If there was a prize for the best film title of the year, it would definitely go to Race, the story of Jesse Owens’ victories at the 1936 Berlin Olympics. That single word manages to embody the many facets of a story which encompasses sport, politics and the triumph of the human spirit.

The film focuses on two vital years in Owens’ life, from his arrival at Ohio State University at the age of 19, to the Olympics in Berlin two years later.
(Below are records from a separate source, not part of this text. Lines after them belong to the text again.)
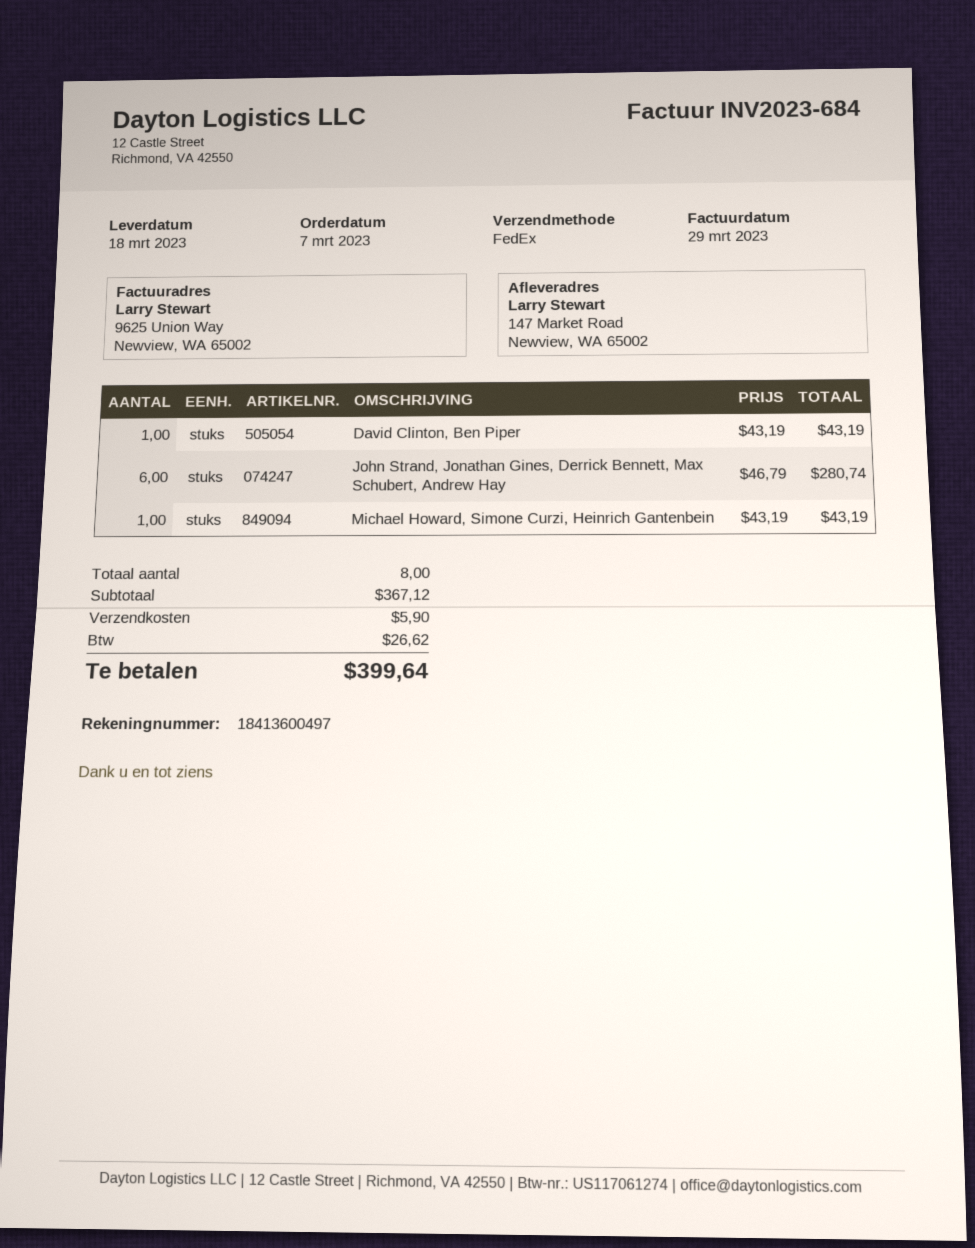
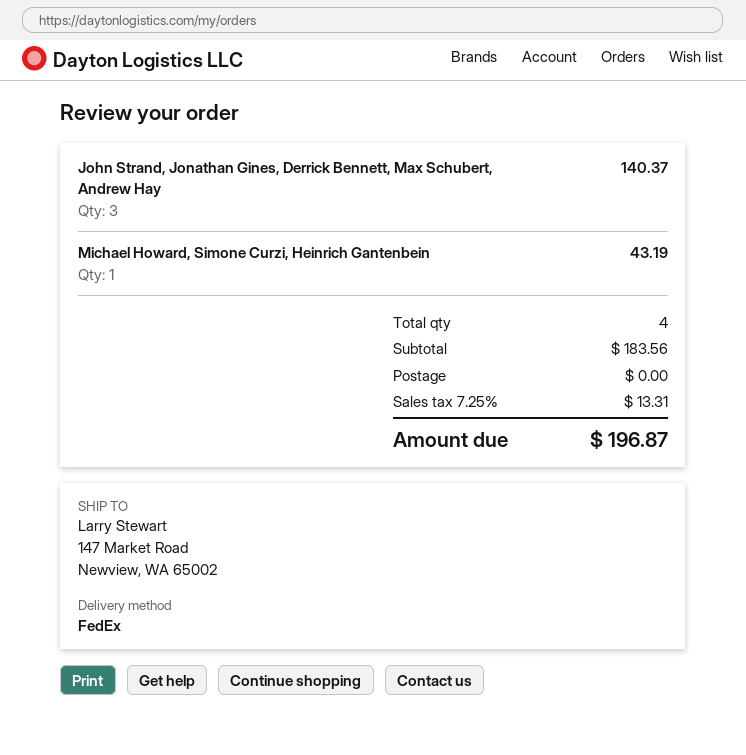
David Clinton, Ben Piper: 1 for 43.19 -> none
John Strand, Jonathan Gines, Derrick Bennett, Max Schubert, Andrew Hay: 6 for 280.74 -> 3 for 140.37
total quantity: 8 -> 4
subtotal: 367.12 -> 183.56
shipping: 5.90 -> 0.00
tax: 26.62 -> 13.31
total: 399.64 -> 196.87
The U.S.A. seriously considered boycotting the Games, to protest against Hitler's Nazi policies. In the end, the team went and Owen's performance spoke much louder than a boycott could have to disprove Hitler's views on the superiority of the Aryan race.  Owens, an African American, won four gold medals, an exploit that wasn't repeated for 48 years after Berlin.

The Birth of a Star
Jesse Owens was born in Alabama in 1913, one of ten children. His grandparents had been slaves and his parents were poor sharecropper farmers. But when Owens was nine, his family followed many others in the Great Migration. Black families from the American South were no longer enslaved but still desperately poor and suffered from segregation. From 1916, millions of them migrated towards the industrial cities in the north in search of a better life. The First World War had stopped immigration into the U.S.A., and industry was desperate for manpower.

Jesse Owens excelled in sports at high school and his prowess won him a place at Ohio State University. As a star of sprinting, long and high jump, Owens started breaking world records. A place at the 1936 Olympics was guaranteed… if the U.S.A. participated.

Race dramatises the duel between two officials on the U.S. Olympic committee, Avery Brundage and Jeremiah Mahoney. Mahoney wanted to boycott the Berlin Games on moral grounds. Brundage believed sport and politics mustn’t mix.

The Games and After
Owens’ success at the Games made him an international star. But back home in the U.S.A., he was still a poor black man. Much has been made of Hitler snubbing Owens. Less is said about his own president, Franklin D. Roosevelt, who didn’t meet or congratulate Owens as he would normally do with sporting champions.

Owens needed to make a living from running, and couldn’t afford to remain an amateur. In any case, the 1940 and 1944 Olympics were cancelled because of Second World War. Owens had a variety of jobs and businesses, and did tireless work for the Boys’ Clubs of America and as an Ambassador for Sports for the State Department. He finally made it to the White House in 1976 to receive the Presidential Medal of Freedom, the highest civilian honour given by the U.S. government. Jesse Owens died in 1980.